Before-and-after change records:
[Start of section]

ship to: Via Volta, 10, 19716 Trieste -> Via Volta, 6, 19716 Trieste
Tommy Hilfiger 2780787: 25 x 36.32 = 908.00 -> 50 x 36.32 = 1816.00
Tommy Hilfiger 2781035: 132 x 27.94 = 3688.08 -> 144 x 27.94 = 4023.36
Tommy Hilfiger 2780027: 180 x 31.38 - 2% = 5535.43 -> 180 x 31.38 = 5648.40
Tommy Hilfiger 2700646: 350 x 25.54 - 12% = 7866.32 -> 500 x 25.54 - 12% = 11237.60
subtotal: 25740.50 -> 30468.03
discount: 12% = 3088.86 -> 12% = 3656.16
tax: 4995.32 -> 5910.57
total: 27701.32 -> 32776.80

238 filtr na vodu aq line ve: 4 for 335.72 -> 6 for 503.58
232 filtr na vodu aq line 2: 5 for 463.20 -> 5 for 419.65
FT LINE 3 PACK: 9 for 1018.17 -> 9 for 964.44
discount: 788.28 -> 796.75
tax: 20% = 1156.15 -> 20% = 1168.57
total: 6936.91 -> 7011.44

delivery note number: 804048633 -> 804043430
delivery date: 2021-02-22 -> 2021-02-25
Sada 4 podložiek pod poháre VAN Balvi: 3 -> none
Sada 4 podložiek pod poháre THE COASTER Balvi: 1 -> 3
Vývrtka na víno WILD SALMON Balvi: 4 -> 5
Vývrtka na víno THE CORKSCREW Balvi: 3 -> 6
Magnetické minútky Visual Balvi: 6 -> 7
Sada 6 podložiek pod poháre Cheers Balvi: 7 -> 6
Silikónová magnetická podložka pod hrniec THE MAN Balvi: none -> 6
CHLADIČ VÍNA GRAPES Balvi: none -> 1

[End of section]

→ **Work request**
Whenever the string "discount" shows up in a line of the entries, copy that line.

→ **Task result**
discount: 12% = 3088.86 -> 12% = 3656.16
discount: 788.28 -> 796.75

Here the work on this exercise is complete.